Extracted information =
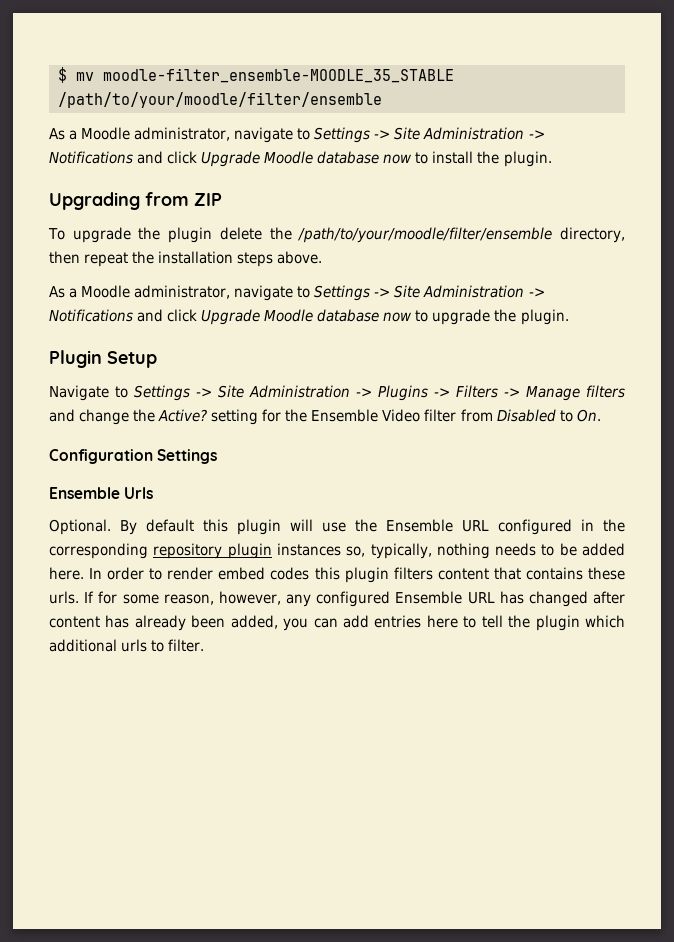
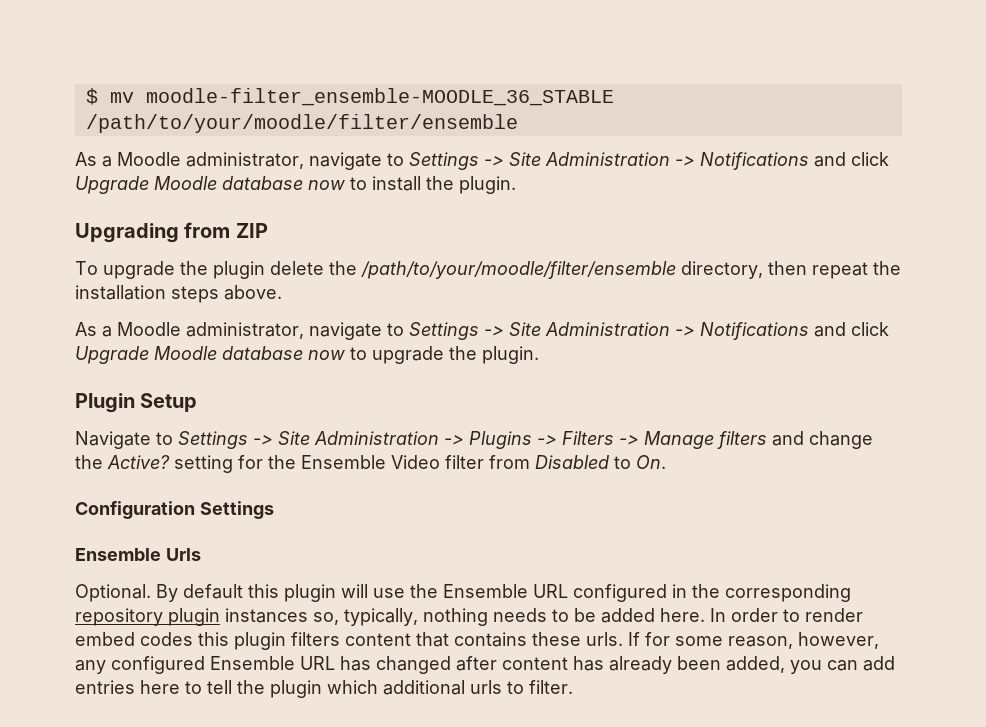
- $ mv moodle-filter_ensemble-MOODLE_35_STABLE /path/to/your/moodle/filter/ensemble
+ $ mv moodle-filter_ensemble-MOODLE_36_STABLE /path/to/your/moodle/filter/ensemble

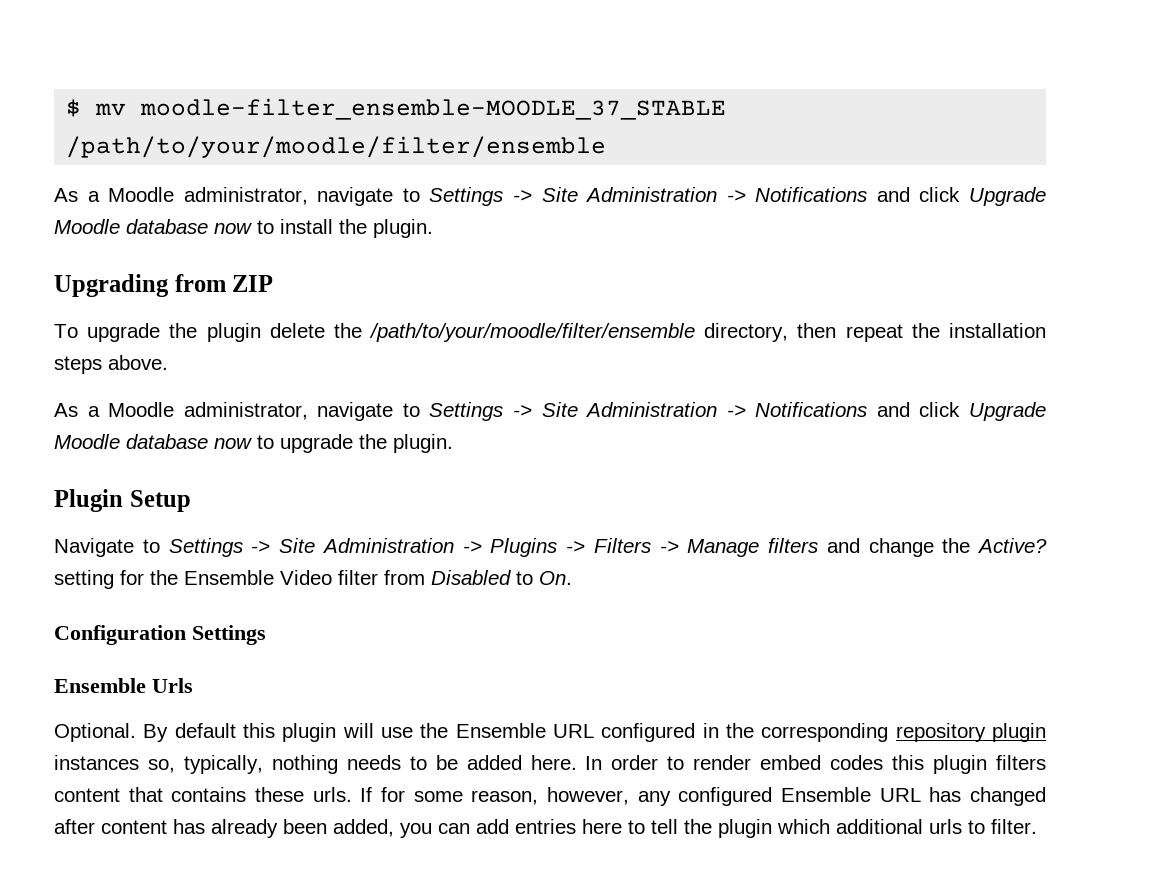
- $ mv moodle-filter_ensemble-MOODLE_36_STABLE /path/to/your/moodle/filter/ensemble
+ $ mv moodle-filter_ensemble-MOODLE_37_STABLE /path/to/your/moodle/filter/ensemble

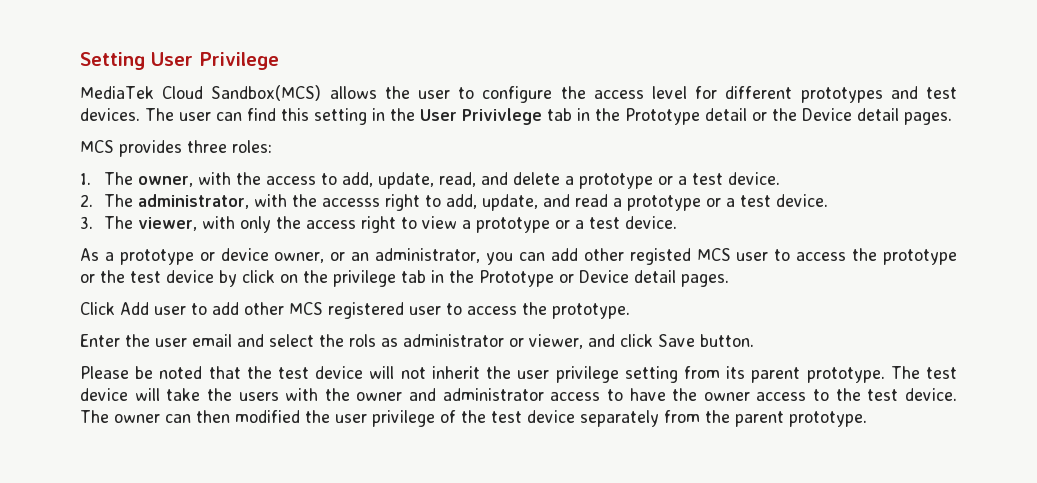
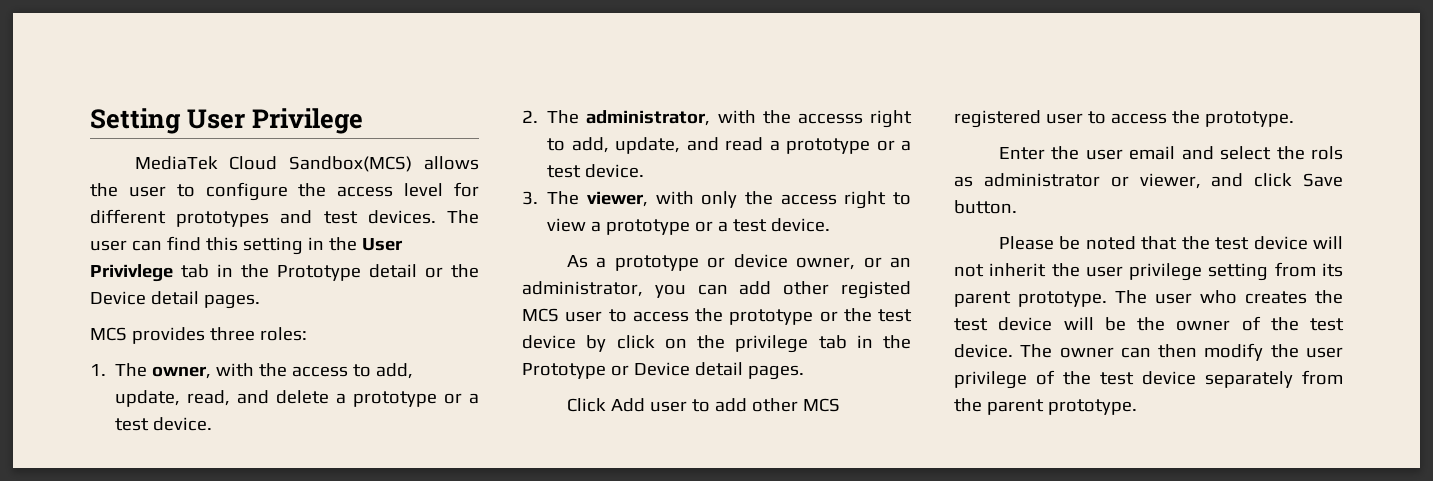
- The test device will take the users with the owner and administrator access to have the owner access to the test device.
+ The user who creates the test device will be the owner of the test device.
- The owner can then modified the user privilege of the test device separately from the parent prototype.
+ The owner can then modify the user privilege of the test device separately from the parent prototype.

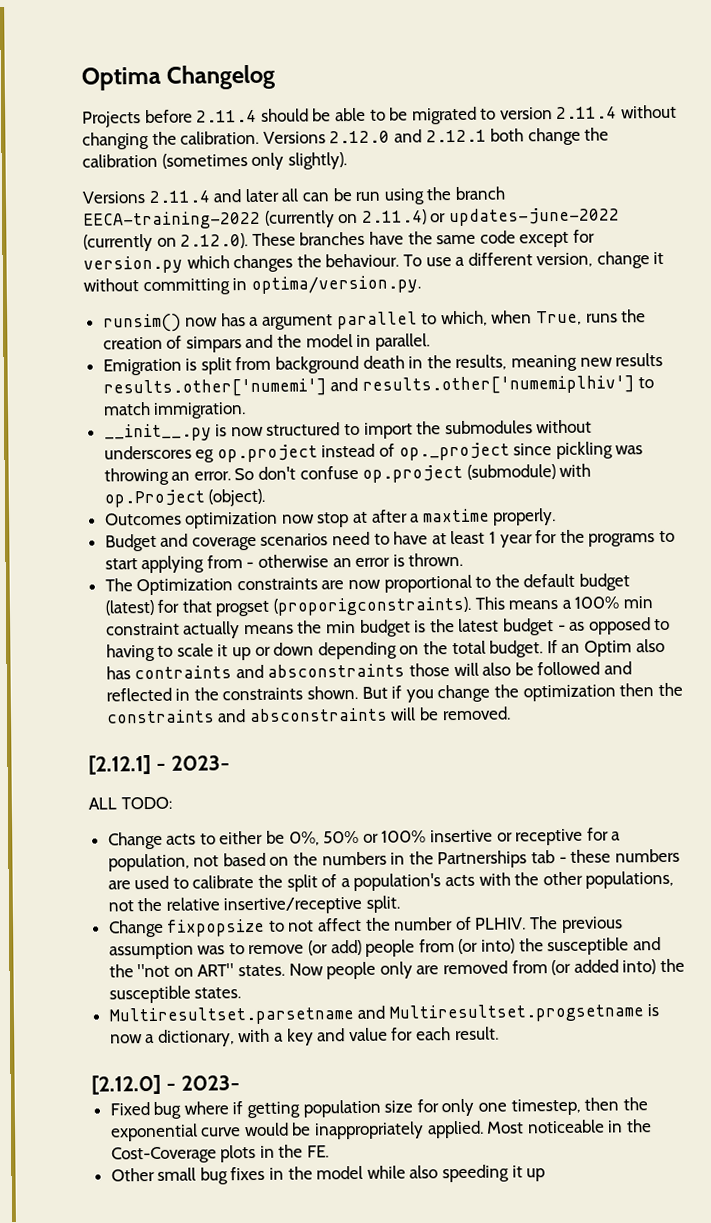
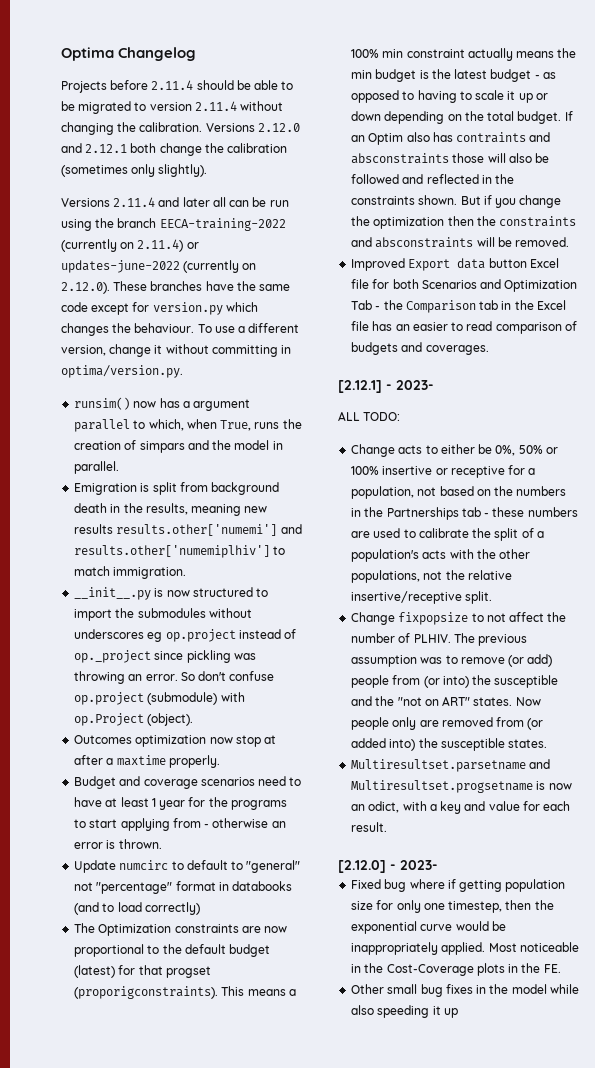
+ Update numcirc to default to "general" not "percentage" format in databooks (and to load correctly)
+ Improved Export data button Excel file for both Scenarios and Optimization Tab - the Comparison tab in the Excel file has an easier to read comparison of budgets and coverages.
- Multiresultset.parsetname and Multiresultset.progsetname is now a dictionary, with a key and value for each result.
+ Multiresultset.parsetname and Multiresultset.progsetname is now an odict, with a key and value for each result.

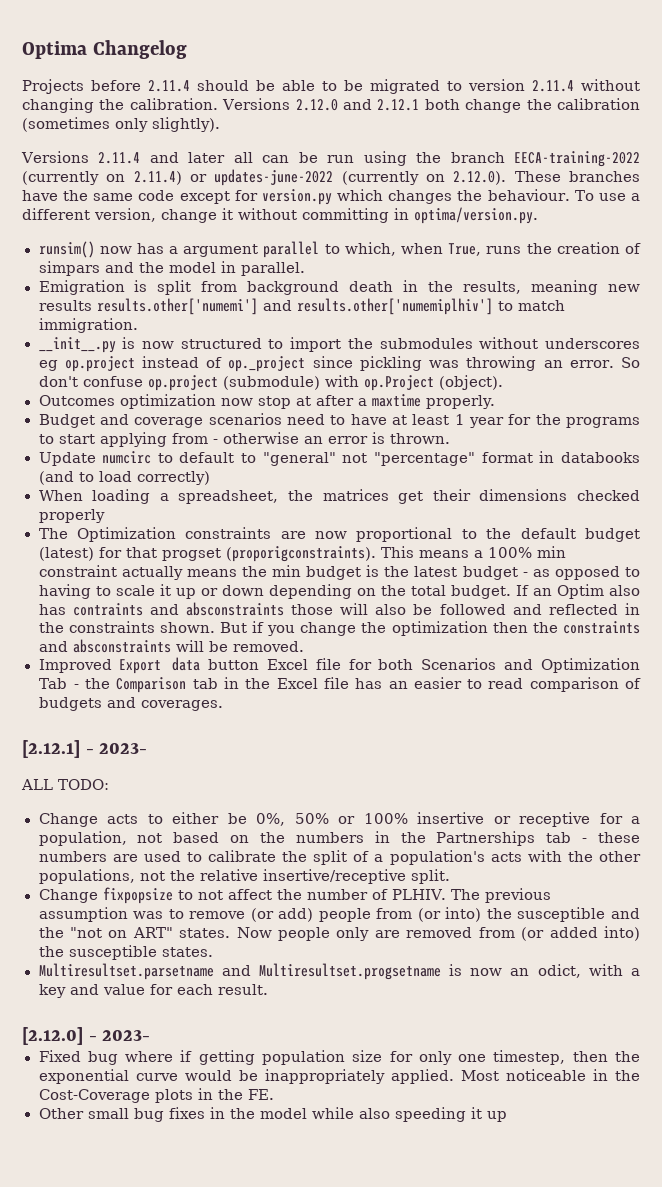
+ When loading a spreadsheet, the matrices get their dimensions checked properly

Exercise = Restate the listing word for word, pictures excluded.

Answer area =
- $ mv moodle-filter_ensemble-MOODLE_35_STABLE /path/to/your/moodle/filter/ensemble
+ $ mv moodle-filter_ensemble-MOODLE_36_STABLE /path/to/your/moodle/filter/ensemble

- $ mv moodle-filter_ensemble-MOODLE_36_STABLE /path/to/your/moodle/filter/ensemble
+ $ mv moodle-filter_ensemble-MOODLE_37_STABLE /path/to/your/moodle/filter/ensemble

- The test device will take the users with the owner and administrator access to have the owner access to the test device.
+ The user who creates the test device will be the owner of the test device.
- The owner can then modified the user privilege of the test device separately from the parent prototype.
+ The owner can then modify the user privilege of the test device separately from the parent prototype.

+ Update numcirc to default to "general" not "percentage" format in databooks (and to load correctly)
+ Improved Export data button Excel file for both Scenarios and Optimization Tab - the Comparison tab in the Excel file has an easier to read comparison of budgets and coverages.
- Multiresultset.parsetname and Multiresultset.progsetname is now a dictionary, with a key and value for each result.
+ Multiresultset.parsetname and Multiresultset.progsetname is now an odict, with a key and value for each result.

+ When loading a spreadsheet, the matrices get their dimensions checked properly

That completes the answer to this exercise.